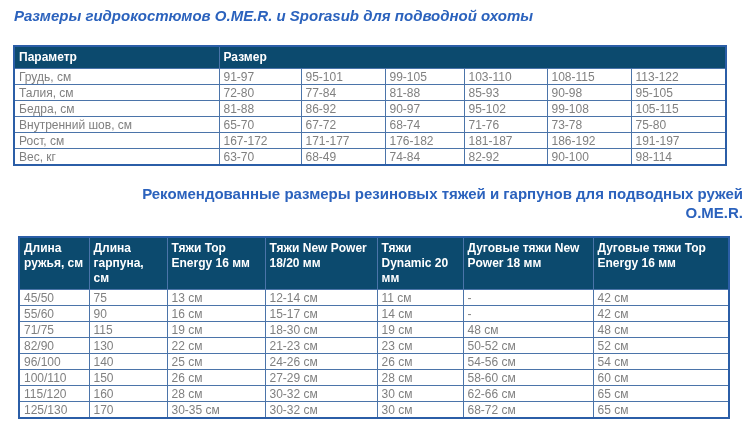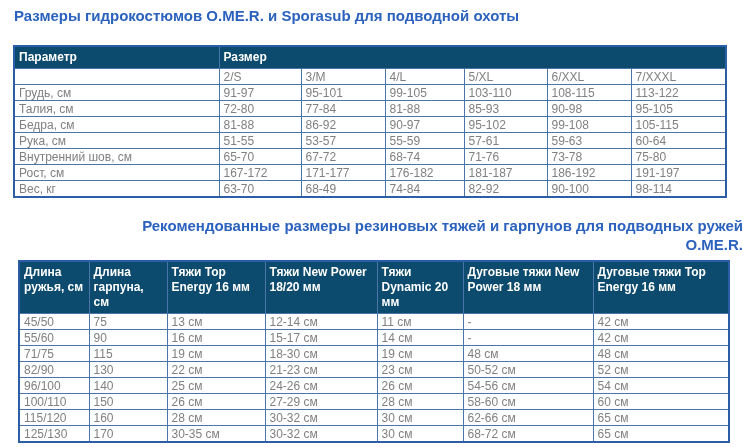--- a/index.html
+++ b/index.html
@@ -1,23 +1,23 @@
 <!DOCTYPE html>
 <html><head>
 <meta charset="utf-8">
 <style>
   html,body{margin:0;padding:0;background:#ffffff;}
   body{width:743px;height:447px;font-family:"Liberation Sans",sans-serif;overflow:hidden;}
   .page{padding:6px 0 0 13px;}
   .title{color:#2b62bd;font-size:15px;font-weight:bold;line-height:19px;}
-  .title-main{margin:0 0 0 1px;}
+  .title-main{margin:0 0 0 1px;font-style:italic;}
   .title-section{margin:18px 0 0 4px;text-align:right;}
   table{border-collapse:collapse;table-layout:fixed;border:2px solid #2b5ea7;background:#ffffff;}
   .t1{width:714px;margin-top:20px;}
-  .t2{width:712px;margin-top:6px;margin-left:5px;}
+  .t2{width:712px;margin-top:14px;margin-left:5px;}
   th,td{border:1px solid #4b74a9;font-size:12px;text-align:left;overflow:hidden;}
   th{background:#0c4a6e;color:#ffffff;font-weight:bold;padding:3px 4px;line-height:15px;vertical-align:top;white-space:normal;}
   td{color:#808080;padding:0 4px;height:15px;line-height:14px;white-space:nowrap;}
   .t1 th{height:15px;white-space:nowrap;}
 </style>
 </head>
 <body>
 
 <div class="page">
 
@@ -34,29 +34,20 @@
         <col>
     </colgroup>
     <thead>
       <tr>
         <th>Параметр</th>
         <th colspan="6">Размер</th>
       </tr>
     </thead>
     <tbody id="t1-body">
         <tr>
-          <td></td>
-          <td>2/S</td>
-          <td>3/M</td>
-          <td>4/L</td>
-          <td>5/XL</td>
-          <td>6/XXL</td>
-          <td>7/XXXL</td>
-        </tr>
-        <tr>
           <td>Грудь, см</td>
           <td>91-97</td>
           <td>95-101</td>
           <td>99-105</td>
           <td>103-110</td>
           <td>108-115</td>
           <td>113-122</td>
         </tr>
         <tr>
           <td>Талия, см</td>
@@ -68,29 +59,20 @@
           <td>95-105</td>
         </tr>
         <tr>
           <td>Бедра, см</td>
           <td>81-88</td>
           <td>86-92</td>
           <td>90-97</td>
           <td>95-102</td>
           <td>99-108</td>
           <td>105-115</td>
-        </tr>
-        <tr>
-          <td>Рука, см</td>
-          <td>51-55</td>
-          <td>53-57</td>
-          <td>55-59</td>
-          <td>57-61</td>
-          <td>59-63</td>
-          <td>60-64</td>
         </tr>
         <tr>
           <td>Внутренний шов, см</td>
           <td>65-70</td>
           <td>67-72</td>
           <td>68-74</td>
           <td>71-76</td>
           <td>73-78</td>
           <td>75-80</td>
         </tr>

....

WHAT IS NEEDED → Every line of the listing should be copied precisely, with images omitted.

TASK OUTPUT →
--- a/index.html
+++ b/index.html
@@ -1,23 +1,23 @@
 <!DOCTYPE html>
 <html><head>
 <meta charset="utf-8">
 <style>
   html,body{margin:0;padding:0;background:#ffffff;}
   body{width:743px;height:447px;font-family:"Liberation Sans",sans-serif;overflow:hidden;}
   .page{padding:6px 0 0 13px;}
   .title{color:#2b62bd;font-size:15px;font-weight:bold;line-height:19px;}
-  .title-main{margin:0 0 0 1px;}
+  .title-main{margin:0 0 0 1px;font-style:italic;}
   .title-section{margin:18px 0 0 4px;text-align:right;}
   table{border-collapse:collapse;table-layout:fixed;border:2px solid #2b5ea7;background:#ffffff;}
   .t1{width:714px;margin-top:20px;}
-  .t2{width:712px;margin-top:6px;margin-left:5px;}
+  .t2{width:712px;margin-top:14px;margin-left:5px;}
   th,td{border:1px solid #4b74a9;font-size:12px;text-align:left;overflow:hidden;}
   th{background:#0c4a6e;color:#ffffff;font-weight:bold;padding:3px 4px;line-height:15px;vertical-align:top;white-space:normal;}
   td{color:#808080;padding:0 4px;height:15px;line-height:14px;white-space:nowrap;}
   .t1 th{height:15px;white-space:nowrap;}
 </style>
 </head>
 <body>
 
 <div class="page">
 
@@ -34,29 +34,20 @@
         <col>
     </colgroup>
     <thead>
       <tr>
         <th>Параметр</th>
         <th colspan="6">Размер</th>
       </tr>
     </thead>
     <tbody id="t1-body">
         <tr>
-          <td></td>
-          <td>2/S</td>
-          <td>3/M</td>
-          <td>4/L</td>
-          <td>5/XL</td>
-          <td>6/XXL</td>
-          <td>7/XXXL</td>
-        </tr>
-        <tr>
           <td>Грудь, см</td>
           <td>91-97</td>
           <td>95-101</td>
           <td>99-105</td>
           <td>103-110</td>
           <td>108-115</td>
           <td>113-122</td>
         </tr>
         <tr>
           <td>Талия, см</td>
@@ -68,29 +59,20 @@
           <td>95-105</td>
         </tr>
         <tr>
           <td>Бедра, см</td>
           <td>81-88</td>
           <td>86-92</td>
           <td>90-97</td>
           <td>95-102</td>
           <td>99-108</td>
           <td>105-115</td>
-        </tr>
-        <tr>
-          <td>Рука, см</td>
-          <td>51-55</td>
-          <td>53-57</td>
-          <td>55-59</td>
-          <td>57-61</td>
-          <td>59-63</td>
-          <td>60-64</td>
         </tr>
         <tr>
           <td>Внутренний шов, см</td>
           <td>65-70</td>
           <td>67-72</td>
           <td>68-74</td>
           <td>71-76</td>
           <td>73-78</td>
           <td>75-80</td>
         </tr>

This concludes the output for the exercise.